Dr. Peter Gott is a retired internist who graduated from Tulane University School of Medicine and spent decades in practice. He writes a medical advice column that appears in newspapers around the country, including the Register. The outfit he works for reports that he received 6,000 letters from readers each month.
This week, the good doctor raised the dander of several local readers with the following statement: “Outdated medications can be discarded easily by flushing them down the toilet.”

Maybe that’s so where you operate, doc, in Wickliffe, Ohio, but not in Coombsville. In fact, concern about prescription drug traces tainting water supplies is part of a debate about bringing reclaimed water to Coombsville, the lovely rolling countryside in the shadow of Mount George.
The battle for Coombsville isn’t really about what are known as PPCPs, Pharmaceuticals and Personal Care Products as Pollutants. You’ll be shocked, shocked to know the debate is actually about money and politics.

Napa County officials have proposed installing a reclaimed water pipeline for irrigation and landscaping from Napa State Hospital to Coombsville, where groundwater tables are not holding up so well. They have further proposed that property owners in the area, known for these purposes as the Milliken-Sarco-Tulocay watershed, pay for the pipeline. The smaller property owners have not cottoned to this idea, suggesting that the county, which has approved many thirsty new vineyards in the area, as well as the big land owners, foot the bill.
Some have questioned the safety of this water, citing concerns about PPCPs.

Trace amounts of PPCPs such as prescription and over-the-counter drugs, cosmetics and lotions are found in most municipal and other water supplies in the United States. Scientists suspect these traces have an adverse effect on living things. Not humans, or at least the research doesn’t support that, according to the Environmental Protection Agency. But fish, in particular, are vulnerable.

So what does the federal government suggest?

A 2007 edict from the Office of National Drug Control Policy makes a few recommendations, including opting not to flush disused drugs unless specifically suggested on the bottle. The agency suggests mixing medications with “an undesirable substance, such as coffee grounds or kitty litter,” and then placing them in sealable cans or bags. It also touts pharmaceutical waste pick-up programs available in some areas.

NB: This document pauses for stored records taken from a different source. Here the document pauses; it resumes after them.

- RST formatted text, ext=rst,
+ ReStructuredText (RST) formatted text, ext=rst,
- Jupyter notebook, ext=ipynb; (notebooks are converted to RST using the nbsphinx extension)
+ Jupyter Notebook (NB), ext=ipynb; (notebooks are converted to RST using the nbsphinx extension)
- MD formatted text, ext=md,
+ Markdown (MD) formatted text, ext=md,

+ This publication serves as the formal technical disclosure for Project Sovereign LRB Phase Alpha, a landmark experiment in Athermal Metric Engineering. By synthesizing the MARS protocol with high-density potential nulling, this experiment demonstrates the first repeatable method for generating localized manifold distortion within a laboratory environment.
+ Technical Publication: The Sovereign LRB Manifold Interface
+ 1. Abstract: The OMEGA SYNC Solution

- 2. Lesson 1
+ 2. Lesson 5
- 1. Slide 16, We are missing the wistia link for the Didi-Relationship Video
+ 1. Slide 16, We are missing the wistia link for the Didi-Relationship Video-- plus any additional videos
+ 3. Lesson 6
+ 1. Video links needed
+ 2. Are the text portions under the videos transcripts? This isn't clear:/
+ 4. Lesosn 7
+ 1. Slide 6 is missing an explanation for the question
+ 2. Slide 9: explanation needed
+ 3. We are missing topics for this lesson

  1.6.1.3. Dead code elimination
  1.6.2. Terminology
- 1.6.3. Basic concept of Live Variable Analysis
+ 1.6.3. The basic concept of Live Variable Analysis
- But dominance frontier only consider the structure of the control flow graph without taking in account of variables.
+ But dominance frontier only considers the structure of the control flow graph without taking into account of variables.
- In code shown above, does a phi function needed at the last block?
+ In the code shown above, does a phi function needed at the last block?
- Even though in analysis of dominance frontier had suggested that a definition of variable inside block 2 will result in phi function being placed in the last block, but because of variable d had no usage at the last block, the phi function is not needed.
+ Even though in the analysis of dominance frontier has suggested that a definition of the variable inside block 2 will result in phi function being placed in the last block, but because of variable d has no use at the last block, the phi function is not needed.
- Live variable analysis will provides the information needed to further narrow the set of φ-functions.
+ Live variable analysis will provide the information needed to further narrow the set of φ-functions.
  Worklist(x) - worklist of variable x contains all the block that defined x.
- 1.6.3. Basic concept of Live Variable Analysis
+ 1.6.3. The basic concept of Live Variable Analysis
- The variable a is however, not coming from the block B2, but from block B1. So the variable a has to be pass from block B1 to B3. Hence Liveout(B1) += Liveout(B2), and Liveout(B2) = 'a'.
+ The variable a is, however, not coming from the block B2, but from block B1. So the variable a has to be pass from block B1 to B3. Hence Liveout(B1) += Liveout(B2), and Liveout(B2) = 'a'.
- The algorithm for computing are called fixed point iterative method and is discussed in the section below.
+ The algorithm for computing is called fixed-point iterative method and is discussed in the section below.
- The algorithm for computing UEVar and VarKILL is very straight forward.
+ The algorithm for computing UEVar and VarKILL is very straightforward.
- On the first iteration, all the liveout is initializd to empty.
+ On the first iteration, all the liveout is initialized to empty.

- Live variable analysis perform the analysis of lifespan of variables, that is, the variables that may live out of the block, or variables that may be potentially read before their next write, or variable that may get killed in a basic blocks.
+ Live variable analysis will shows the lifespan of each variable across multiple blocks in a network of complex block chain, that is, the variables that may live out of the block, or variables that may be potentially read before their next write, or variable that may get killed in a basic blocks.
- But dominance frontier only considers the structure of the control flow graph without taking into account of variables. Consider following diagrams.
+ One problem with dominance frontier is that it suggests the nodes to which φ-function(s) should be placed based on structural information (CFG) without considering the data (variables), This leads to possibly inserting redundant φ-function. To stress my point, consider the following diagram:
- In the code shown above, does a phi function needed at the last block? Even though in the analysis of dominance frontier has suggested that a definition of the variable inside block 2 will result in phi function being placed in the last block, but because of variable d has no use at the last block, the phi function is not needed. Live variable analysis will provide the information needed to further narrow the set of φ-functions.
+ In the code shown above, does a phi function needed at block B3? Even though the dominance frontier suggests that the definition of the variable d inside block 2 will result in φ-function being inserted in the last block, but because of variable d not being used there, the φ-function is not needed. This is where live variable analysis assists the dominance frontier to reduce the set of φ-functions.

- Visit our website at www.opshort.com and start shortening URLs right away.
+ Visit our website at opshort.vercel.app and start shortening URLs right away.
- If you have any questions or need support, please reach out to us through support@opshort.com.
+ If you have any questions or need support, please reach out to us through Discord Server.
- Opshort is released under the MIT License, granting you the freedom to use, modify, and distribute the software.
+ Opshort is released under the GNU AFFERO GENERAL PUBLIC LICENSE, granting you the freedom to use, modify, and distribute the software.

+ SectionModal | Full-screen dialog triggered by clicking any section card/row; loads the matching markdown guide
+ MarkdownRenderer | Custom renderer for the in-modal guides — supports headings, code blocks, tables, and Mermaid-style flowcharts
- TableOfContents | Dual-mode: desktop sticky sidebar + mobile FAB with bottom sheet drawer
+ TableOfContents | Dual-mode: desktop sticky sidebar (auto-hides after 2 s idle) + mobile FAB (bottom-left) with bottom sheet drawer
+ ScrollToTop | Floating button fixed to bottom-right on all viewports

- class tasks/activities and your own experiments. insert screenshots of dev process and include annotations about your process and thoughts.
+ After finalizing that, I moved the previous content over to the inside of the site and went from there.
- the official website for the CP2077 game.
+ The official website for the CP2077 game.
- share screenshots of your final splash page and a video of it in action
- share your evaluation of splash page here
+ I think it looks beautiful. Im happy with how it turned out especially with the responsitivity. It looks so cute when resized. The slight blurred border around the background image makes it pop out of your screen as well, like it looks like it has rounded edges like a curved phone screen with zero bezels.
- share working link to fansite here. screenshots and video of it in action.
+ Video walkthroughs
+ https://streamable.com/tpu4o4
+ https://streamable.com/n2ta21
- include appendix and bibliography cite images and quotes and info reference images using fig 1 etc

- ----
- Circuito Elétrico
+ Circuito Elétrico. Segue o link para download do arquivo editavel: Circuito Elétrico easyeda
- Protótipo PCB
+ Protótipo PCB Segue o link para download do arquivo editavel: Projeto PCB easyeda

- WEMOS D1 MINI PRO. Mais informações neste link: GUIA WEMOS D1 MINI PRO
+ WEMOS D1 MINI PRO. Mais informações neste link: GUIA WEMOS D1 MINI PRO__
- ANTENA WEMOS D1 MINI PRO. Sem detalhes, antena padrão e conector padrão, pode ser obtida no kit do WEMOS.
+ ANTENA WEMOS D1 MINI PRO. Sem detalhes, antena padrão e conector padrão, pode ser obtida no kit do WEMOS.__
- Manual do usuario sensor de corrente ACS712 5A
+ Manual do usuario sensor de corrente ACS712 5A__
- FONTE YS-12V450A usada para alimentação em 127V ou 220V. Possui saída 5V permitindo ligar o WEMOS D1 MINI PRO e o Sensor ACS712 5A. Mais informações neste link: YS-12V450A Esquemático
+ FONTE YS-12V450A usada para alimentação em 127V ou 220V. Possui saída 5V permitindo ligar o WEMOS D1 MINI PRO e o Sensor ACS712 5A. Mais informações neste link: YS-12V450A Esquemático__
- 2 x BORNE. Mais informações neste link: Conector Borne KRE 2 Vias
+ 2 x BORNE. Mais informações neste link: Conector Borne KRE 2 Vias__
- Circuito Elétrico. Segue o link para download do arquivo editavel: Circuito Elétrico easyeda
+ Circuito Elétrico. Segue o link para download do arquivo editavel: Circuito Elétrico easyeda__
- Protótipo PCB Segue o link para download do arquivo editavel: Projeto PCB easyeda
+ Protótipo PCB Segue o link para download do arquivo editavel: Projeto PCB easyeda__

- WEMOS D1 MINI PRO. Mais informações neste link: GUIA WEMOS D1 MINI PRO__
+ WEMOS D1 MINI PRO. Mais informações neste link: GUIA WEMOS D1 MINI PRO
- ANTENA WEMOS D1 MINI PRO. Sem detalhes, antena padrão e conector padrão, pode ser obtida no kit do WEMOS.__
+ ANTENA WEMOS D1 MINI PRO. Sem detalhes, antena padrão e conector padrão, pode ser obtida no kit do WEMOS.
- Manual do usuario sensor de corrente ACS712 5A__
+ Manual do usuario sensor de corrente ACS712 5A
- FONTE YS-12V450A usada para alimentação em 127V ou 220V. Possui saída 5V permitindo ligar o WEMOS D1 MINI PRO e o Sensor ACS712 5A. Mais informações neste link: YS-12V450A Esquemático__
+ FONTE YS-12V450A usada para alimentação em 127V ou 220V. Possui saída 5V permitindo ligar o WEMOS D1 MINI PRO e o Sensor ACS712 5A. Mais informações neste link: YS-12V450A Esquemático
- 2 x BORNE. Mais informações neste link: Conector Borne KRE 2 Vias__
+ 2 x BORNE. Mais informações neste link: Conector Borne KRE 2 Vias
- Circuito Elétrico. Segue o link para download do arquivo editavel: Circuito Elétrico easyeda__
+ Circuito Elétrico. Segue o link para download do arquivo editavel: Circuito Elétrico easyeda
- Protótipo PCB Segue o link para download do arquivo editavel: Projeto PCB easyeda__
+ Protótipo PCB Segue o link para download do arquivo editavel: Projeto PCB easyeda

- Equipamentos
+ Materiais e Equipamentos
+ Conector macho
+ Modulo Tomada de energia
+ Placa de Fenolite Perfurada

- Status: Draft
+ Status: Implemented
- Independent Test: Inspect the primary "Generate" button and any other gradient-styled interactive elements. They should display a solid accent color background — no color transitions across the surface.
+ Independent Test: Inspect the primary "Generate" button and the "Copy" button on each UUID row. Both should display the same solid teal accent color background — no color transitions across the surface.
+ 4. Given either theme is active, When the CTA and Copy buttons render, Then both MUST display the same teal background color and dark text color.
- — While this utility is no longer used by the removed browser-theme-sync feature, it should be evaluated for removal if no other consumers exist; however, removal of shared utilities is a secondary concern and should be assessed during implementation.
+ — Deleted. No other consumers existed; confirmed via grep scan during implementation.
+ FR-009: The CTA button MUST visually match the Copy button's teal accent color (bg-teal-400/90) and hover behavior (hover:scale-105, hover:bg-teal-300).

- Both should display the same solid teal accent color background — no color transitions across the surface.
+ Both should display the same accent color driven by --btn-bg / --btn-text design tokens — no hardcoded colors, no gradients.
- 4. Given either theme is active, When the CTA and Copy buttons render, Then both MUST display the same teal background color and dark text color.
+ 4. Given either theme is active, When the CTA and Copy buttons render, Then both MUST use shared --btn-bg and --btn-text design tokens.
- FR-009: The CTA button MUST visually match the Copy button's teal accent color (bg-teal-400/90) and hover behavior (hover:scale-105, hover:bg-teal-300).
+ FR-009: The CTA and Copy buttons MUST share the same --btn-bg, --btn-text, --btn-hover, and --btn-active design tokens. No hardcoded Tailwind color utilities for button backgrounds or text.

The policy lists 13 flushable drugs (out of thousands of products believed to be part of the problem), several of which have names that sound like they come from a science fiction novel: Zerit, Daytrana, Xyrem.

So it would appear the ultra-reliable Dr. Gott, representing perhaps the one feature in the Register for which I have never previously received a complaint, has made a mistake — just like the doomed superhero Daytrana when she battled the fearsome Xyrem and his army for control of the Zerit galaxy.

I hope things don’t get that bad in Coombsville.